-------- RECORDS FOR PROCESSING --------

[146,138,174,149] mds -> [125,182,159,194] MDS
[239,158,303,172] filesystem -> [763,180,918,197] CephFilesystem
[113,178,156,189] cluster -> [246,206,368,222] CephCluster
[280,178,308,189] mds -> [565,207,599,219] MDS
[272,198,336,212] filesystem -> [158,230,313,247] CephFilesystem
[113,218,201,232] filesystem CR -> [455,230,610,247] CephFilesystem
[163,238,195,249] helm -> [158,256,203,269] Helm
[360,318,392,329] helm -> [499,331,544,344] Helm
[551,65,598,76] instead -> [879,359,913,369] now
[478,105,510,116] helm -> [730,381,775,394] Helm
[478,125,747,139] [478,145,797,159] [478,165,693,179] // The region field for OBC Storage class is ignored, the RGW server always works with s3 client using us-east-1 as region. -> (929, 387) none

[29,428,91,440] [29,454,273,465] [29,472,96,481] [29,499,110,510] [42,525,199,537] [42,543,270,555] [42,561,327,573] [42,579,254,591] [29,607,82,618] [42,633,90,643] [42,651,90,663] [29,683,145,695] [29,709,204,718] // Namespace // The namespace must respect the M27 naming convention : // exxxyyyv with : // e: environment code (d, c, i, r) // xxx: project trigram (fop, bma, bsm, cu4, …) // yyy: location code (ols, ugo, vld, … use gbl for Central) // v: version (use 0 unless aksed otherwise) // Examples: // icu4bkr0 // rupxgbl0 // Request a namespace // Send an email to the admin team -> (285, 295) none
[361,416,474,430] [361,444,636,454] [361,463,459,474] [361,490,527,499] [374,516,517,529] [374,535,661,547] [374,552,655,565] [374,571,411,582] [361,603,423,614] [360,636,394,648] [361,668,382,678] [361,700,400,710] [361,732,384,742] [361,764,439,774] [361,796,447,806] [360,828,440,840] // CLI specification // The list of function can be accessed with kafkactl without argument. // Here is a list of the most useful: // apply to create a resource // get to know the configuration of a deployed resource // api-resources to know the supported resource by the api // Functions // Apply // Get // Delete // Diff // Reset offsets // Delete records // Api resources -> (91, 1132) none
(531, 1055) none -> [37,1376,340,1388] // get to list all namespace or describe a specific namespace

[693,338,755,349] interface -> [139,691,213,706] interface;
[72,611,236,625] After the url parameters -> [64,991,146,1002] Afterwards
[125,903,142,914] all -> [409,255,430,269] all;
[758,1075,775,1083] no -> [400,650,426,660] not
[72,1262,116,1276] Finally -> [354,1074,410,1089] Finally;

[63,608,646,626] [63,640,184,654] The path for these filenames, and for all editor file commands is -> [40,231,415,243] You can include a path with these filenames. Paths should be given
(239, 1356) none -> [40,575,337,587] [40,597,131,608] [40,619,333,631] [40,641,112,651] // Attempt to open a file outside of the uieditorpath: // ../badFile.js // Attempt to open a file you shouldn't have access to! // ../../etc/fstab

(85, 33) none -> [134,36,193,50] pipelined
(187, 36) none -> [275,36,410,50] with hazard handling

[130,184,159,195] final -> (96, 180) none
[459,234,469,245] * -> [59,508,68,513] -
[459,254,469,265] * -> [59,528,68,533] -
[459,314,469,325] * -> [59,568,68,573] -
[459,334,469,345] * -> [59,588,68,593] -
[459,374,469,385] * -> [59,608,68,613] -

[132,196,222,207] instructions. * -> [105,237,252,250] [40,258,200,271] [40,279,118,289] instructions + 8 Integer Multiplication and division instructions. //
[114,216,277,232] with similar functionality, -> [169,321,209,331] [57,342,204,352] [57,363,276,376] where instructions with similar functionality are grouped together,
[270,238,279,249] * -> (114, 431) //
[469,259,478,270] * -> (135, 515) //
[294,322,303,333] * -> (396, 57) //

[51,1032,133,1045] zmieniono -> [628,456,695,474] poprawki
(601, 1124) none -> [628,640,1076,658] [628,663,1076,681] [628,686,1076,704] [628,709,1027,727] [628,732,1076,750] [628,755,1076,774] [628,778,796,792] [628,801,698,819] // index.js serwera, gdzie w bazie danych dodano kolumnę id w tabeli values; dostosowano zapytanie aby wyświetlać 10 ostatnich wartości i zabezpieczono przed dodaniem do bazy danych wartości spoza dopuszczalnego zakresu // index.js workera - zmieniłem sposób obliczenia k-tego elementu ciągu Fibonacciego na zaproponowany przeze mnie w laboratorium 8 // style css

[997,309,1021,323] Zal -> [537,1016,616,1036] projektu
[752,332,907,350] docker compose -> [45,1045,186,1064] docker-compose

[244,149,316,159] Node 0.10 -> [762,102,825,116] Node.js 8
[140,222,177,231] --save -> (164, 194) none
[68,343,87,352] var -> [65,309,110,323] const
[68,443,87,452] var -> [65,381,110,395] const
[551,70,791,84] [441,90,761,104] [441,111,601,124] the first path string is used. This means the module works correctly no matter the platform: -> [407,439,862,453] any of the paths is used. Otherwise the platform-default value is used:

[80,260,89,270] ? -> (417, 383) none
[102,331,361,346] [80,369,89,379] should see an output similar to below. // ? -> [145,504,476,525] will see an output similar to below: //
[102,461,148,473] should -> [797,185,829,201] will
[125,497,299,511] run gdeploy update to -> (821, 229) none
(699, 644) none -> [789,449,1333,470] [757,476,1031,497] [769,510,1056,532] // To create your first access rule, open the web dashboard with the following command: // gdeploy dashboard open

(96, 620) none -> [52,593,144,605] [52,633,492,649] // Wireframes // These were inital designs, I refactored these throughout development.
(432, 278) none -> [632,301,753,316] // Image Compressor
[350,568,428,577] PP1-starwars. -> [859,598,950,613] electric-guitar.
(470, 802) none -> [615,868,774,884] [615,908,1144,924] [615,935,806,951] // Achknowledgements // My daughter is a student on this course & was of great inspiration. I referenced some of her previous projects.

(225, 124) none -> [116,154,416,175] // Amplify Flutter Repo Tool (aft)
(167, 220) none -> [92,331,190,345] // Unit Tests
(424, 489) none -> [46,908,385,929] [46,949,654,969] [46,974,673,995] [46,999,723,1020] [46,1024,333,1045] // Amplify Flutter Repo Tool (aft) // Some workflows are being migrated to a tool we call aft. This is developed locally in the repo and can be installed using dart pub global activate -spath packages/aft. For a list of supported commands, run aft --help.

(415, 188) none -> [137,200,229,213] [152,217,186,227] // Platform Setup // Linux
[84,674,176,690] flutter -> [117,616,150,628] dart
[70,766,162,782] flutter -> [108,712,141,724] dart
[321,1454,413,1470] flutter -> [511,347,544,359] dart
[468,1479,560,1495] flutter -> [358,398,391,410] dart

--------

- [WHAT IS EXPECTED] Print the records once more, exactly as written.

- [RESULT]
[146,138,174,149] mds -> [125,182,159,194] MDS
[239,158,303,172] filesystem -> [763,180,918,197] CephFilesystem
[113,178,156,189] cluster -> [246,206,368,222] CephCluster
[280,178,308,189] mds -> [565,207,599,219] MDS
[272,198,336,212] filesystem -> [158,230,313,247] CephFilesystem
[113,218,201,232] filesystem CR -> [455,230,610,247] CephFilesystem
[163,238,195,249] helm -> [158,256,203,269] Helm
[360,318,392,329] helm -> [499,331,544,344] Helm
[551,65,598,76] instead -> [879,359,913,369] now
[478,105,510,116] helm -> [730,381,775,394] Helm
[478,125,747,139] [478,145,797,159] [478,165,693,179] // The region field for OBC Storage class is ignored, the RGW server always works with s3 client using us-east-1 as region. -> (929, 387) none

[29,428,91,440] [29,454,273,465] [29,472,96,481] [29,499,110,510] [42,525,199,537] [42,543,270,555] [42,561,327,573] [42,579,254,591] [29,607,82,618] [42,633,90,643] [42,651,90,663] [29,683,145,695] [29,709,204,718] // Namespace // The namespace must respect the M27 naming convention : // exxxyyyv with : // e: environment code (d, c, i, r) // xxx: project trigram (fop, bma, bsm, cu4, …) // yyy: location code (ols, ugo, vld, … use gbl for Central) // v: version (use 0 unless aksed otherwise) // Examples: // icu4bkr0 // rupxgbl0 // Request a namespace // Send an email to the admin team -> (285, 295) none
[361,416,474,430] [361,444,636,454] [361,463,459,474] [361,490,527,499] [374,516,517,529] [374,535,661,547] [374,552,655,565] [374,571,411,582] [361,603,423,614] [360,636,394,648] [361,668,382,678] [361,700,400,710] [361,732,384,742] [361,764,439,774] [361,796,447,806] [360,828,440,840] // CLI specification // The list of function can be accessed with kafkactl without argument. // Here is a list of the most useful: // apply to create a resource // get to know the configuration of a deployed resource // api-resources to know the supported resource by the api // Functions // Apply // Get // Delete // Diff // Reset offsets // Delete records // Api resources -> (91, 1132) none
(531, 1055) none -> [37,1376,340,1388] // get to list all namespace or describe a specific namespace

[693,338,755,349] interface -> [139,691,213,706] interface;
[72,611,236,625] After the url parameters -> [64,991,146,1002] Afterwards
[125,903,142,914] all -> [409,255,430,269] all;
[758,1075,775,1083] no -> [400,650,426,660] not
[72,1262,116,1276] Finally -> [354,1074,410,1089] Finally;

[63,608,646,626] [63,640,184,654] The path for these filenames, and for all editor file commands is -> [40,231,415,243] You can include a path with these filenames. Paths should be given
(239, 1356) none -> [40,575,337,587] [40,597,131,608] [40,619,333,631] [40,641,112,651] // Attempt to open a file outside of the uieditorpath: // ../badFile.js // Attempt to open a file you shouldn't have access to! // ../../etc/fstab

(85, 33) none -> [134,36,193,50] pipelined
(187, 36) none -> [275,36,410,50] with hazard handling

[130,184,159,195] final -> (96, 180) none
[459,234,469,245] * -> [59,508,68,513] -
[459,254,469,265] * -> [59,528,68,533] -
[459,314,469,325] * -> [59,568,68,573] -
[459,334,469,345] * -> [59,588,68,593] -
[459,374,469,385] * -> [59,608,68,613] -

[132,196,222,207] instructions. * -> [105,237,252,250] [40,258,200,271] [40,279,118,289] instructions + 8 Integer Multiplication and division instructions. //
[114,216,277,232] with similar functionality, -> [169,321,209,331] [57,342,204,352] [57,363,276,376] where instructions with similar functionality are grouped together,
[270,238,279,249] * -> (114, 431) //
[469,259,478,270] * -> (135, 515) //
[294,322,303,333] * -> (396, 57) //

[51,1032,133,1045] zmieniono -> [628,456,695,474] poprawki
(601, 1124) none -> [628,640,1076,658] [628,663,1076,681] [628,686,1076,704] [628,709,1027,727] [628,732,1076,750] [628,755,1076,774] [628,778,796,792] [628,801,698,819] // index.js serwera, gdzie w bazie danych dodano kolumnę id w tabeli values; dostosowano zapytanie aby wyświetlać 10 ostatnich wartości i zabezpieczono przed dodaniem do bazy danych wartości spoza dopuszczalnego zakresu // index.js workera - zmieniłem sposób obliczenia k-tego elementu ciągu Fibonacciego na zaproponowany przeze mnie w laboratorium 8 // style css

[997,309,1021,323] Zal -> [537,1016,616,1036] projektu
[752,332,907,350] docker compose -> [45,1045,186,1064] docker-compose

[244,149,316,159] Node 0.10 -> [762,102,825,116] Node.js 8
[140,222,177,231] --save -> (164, 194) none
[68,343,87,352] var -> [65,309,110,323] const
[68,443,87,452] var -> [65,381,110,395] const
[551,70,791,84] [441,90,761,104] [441,111,601,124] the first path string is used. This means the module works correctly no matter the platform: -> [407,439,862,453] any of the paths is used. Otherwise the platform-default value is used:

[80,260,89,270] ? -> (417, 383) none
[102,331,361,346] [80,369,89,379] should see an output similar to below. // ? -> [145,504,476,525] will see an output similar to below: //
[102,461,148,473] should -> [797,185,829,201] will
[125,497,299,511] run gdeploy update to -> (821, 229) none
(699, 644) none -> [789,449,1333,470] [757,476,1031,497] [769,510,1056,532] // To create your first access rule, open the web dashboard with the following command: // gdeploy dashboard open

(96, 620) none -> [52,593,144,605] [52,633,492,649] // Wireframes // These were inital designs, I refactored these throughout development.
(432, 278) none -> [632,301,753,316] // Image Compressor
[350,568,428,577] PP1-starwars. -> [859,598,950,613] electric-guitar.
(470, 802) none -> [615,868,774,884] [615,908,1144,924] [615,935,806,951] // Achknowledgements // My daughter is a student on this course & was of great inspiration. I referenced some of her previous projects.

(225, 124) none -> [116,154,416,175] // Amplify Flutter Repo Tool (aft)
(167, 220) none -> [92,331,190,345] // Unit Tests
(424, 489) none -> [46,908,385,929] [46,949,654,969] [46,974,673,995] [46,999,723,1020] [46,1024,333,1045] // Amplify Flutter Repo Tool (aft) // Some workflows are being migrated to a tool we call aft. This is developed locally in the repo and can be installed using dart pub global activate -spath packages/aft. For a list of supported commands, run aft --help.

(415, 188) none -> [137,200,229,213] [152,217,186,227] // Platform Setup // Linux
[84,674,176,690] flutter -> [117,616,150,628] dart
[70,766,162,782] flutter -> [108,712,141,724] dart
[321,1454,413,1470] flutter -> [511,347,544,359] dart
[468,1479,560,1495] flutter -> [358,398,391,410] dart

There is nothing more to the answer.